Release, Recover, Revise. But no Reset

Pay attention to your grieving.

As we move together through the Covid-19 pandemic, I have pondered
LOSS, GRIEF, and HOPE. Many — understandably — are saying, “I wish we could turn the clock back three weeks. I hope we will soon get back to the way we were.” But based on my experience, I would say: “Attend to your grieving process — it will be healthy if you lament your losses.

As a retired minister, like older Levites,
(Numbers 8:24) I try to support young leaders. Now as a “sequestered septuagenarian,” I want to pass along wisdom from ministry after a natural disaster. The Coronavirus pandemic differs from my 1992 hurricane experience, but there are lessons.

A hurricane is not a global pandemic but a regional disaster. “Category 5” winds can
compress people into closer community. But the “vector” of Covid-19 infection does the opposite. To care for our neighbors, we must keep “social distance.” What will be the longterm impact on society, groups, churches, or communities? We don't yet know.

But
I did receive wisdom that is transferable — first taught to me by disaster veterans, then personally confirmed in a long recovery process. Wisdom first taught — then caught.

I'm grateful for those who counseled Florida ministers based on their own hurricane experiences. They forewarned us that pre-disaster
fractures in marriages, churches, businesses, or organizations might become destructive fissures. But others would grow and become stronger, humbled and tempered by recovery.

And we were told what to expect. We would personally experience, and would need to walk with others through the “stages of grief.” Though we said, “I survived” and “I will rebuild,” we all had to go through grieving our painful losses — in a process of fits and starts. Then our hope could be restored.

So
pay attention to your grieving process. The stages are not always sequential or linear, but they are unavoidable. A friend shared an excellent article: That Discomfort You’re Feeling Is Grief. We may experience denial (I will survive), anger (who can I blame? My leaders? God?), depression (how do I move on?), bargaining (what does this mean?) and acceptance (I will never 'get over' this, but what new doors may open to me?). Remember Jesus’ words: “Blessed are those who mourn.”

On the far side of grief is RECOVERY, RENEWAL, and RE-VISION. But
not a RE-SET! Things will not go back to the way things were — personally, economically, or socially.

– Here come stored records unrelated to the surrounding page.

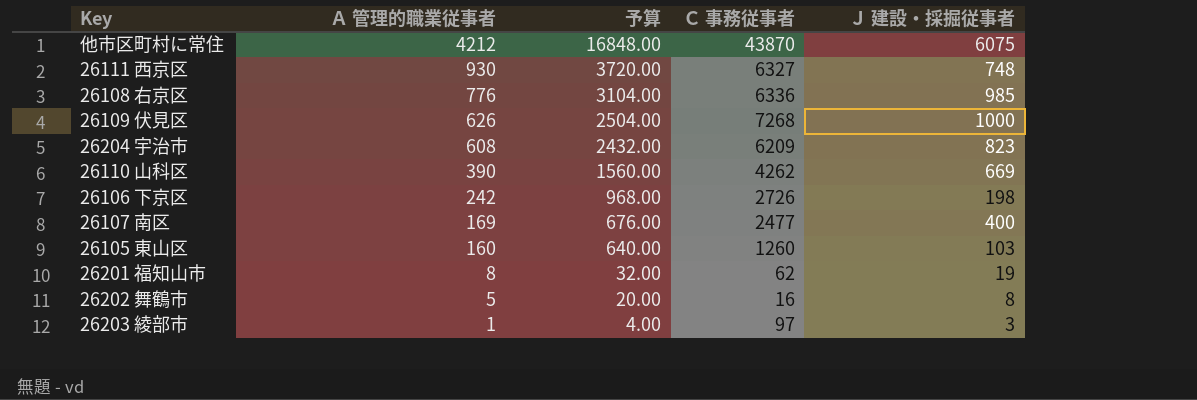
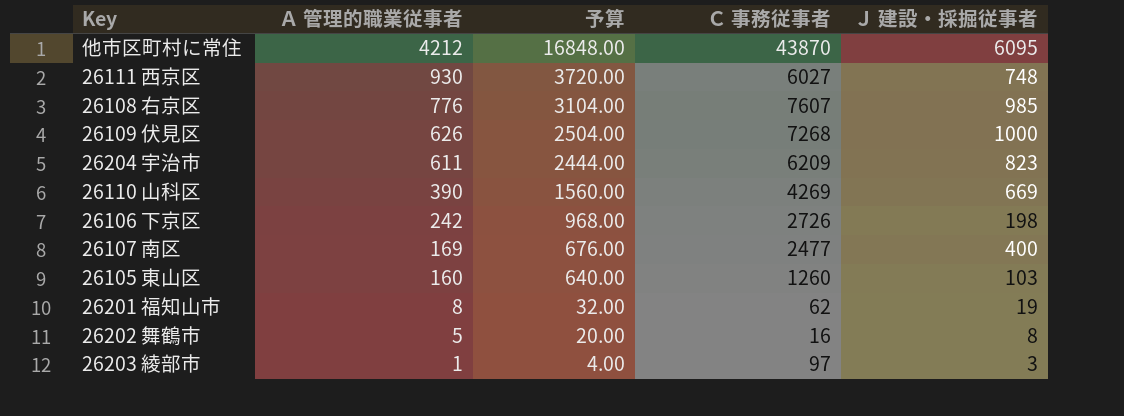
他市区町村に常住 | Ｊ 建設・採掘従事者: 6075 -> 6095
26111 西京区 | Ｃ 事務従事者: 6327 -> 6027
26108 右京区 | Ｃ 事務従事者: 6336 -> 7607
26204 宇治市 | Ａ 管理的職業従事者: 608 -> 611
26204 宇治市 | 予算: 2432.00 -> 2444.00
26110 山科区 | Ｃ 事務従事者: 4262 -> 4269

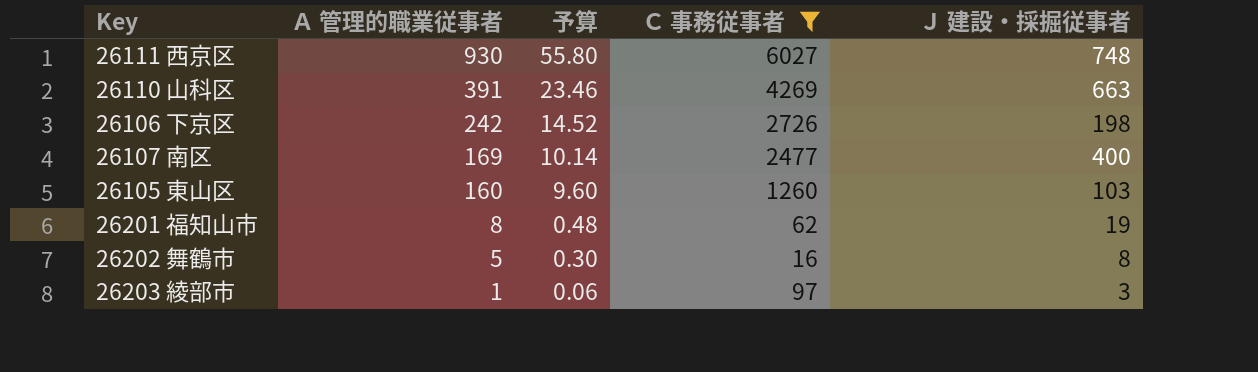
filter: none -> Ｃ 事務従事者 <= 6027
column 予算 | formula: [Ａ 管理的職業従事者] * 4 -> [Ａ 管理的職業従事者] * 0.06
26110 山科区 | Ａ 管理的職業従事者: 390 -> 391
26110 山科区 | Ｊ 建設・採掘従事者: 669 -> 663

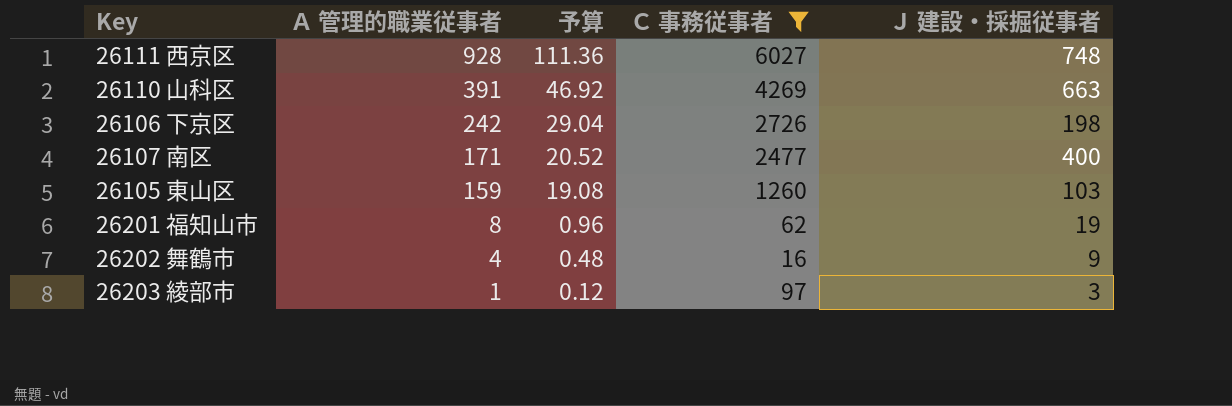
column 予算 | formula: [Ａ 管理的職業従事者] * 0.06 -> [Ａ 管理的職業従事者] * 0.12
26111 西京区 | Ａ 管理的職業従事者: 930 -> 928
26107 南区 | Ａ 管理的職業従事者: 169 -> 171
26105 東山区 | Ａ 管理的職業従事者: 160 -> 159
26202 舞鶴市 | Ａ 管理的職業従事者: 5 -> 4
26202 舞鶴市 | Ｊ 建設・採掘従事者: 8 -> 9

One day, we and our children will retell our stories — “before” and “after” the coronavirus. But our perceived reality, our “gestalt,” will have totally changed. But God is at work and will be present in our new beginnings!

My son shared our family’s “hurricane disaster story” with a colleague who just lost a job; how we now remember many good things that came out of our real losses. Similarly, an educator friend has told a school about growing out of that “disaster experience.”

I recommend a recent
Virtual Veritas Forum on YouTube. Andy Crouch notes, “lament is the seed of creativity,” and “lament holds together grief and hope.” New York Times columnist David Brooks observes, “suffering only hurts you if you can’t attach it to a narrative of redemption.” God’s people can learn to be a “creative minority.” (view especially between the 00:50 — 1:10 min. mark).

As we move forward, and we
limp into the future, let us grieve well. We must first release our losses. Ahead of us, in the weeks and months ahead, is recovery, renewal, and re-vision. But not a reset.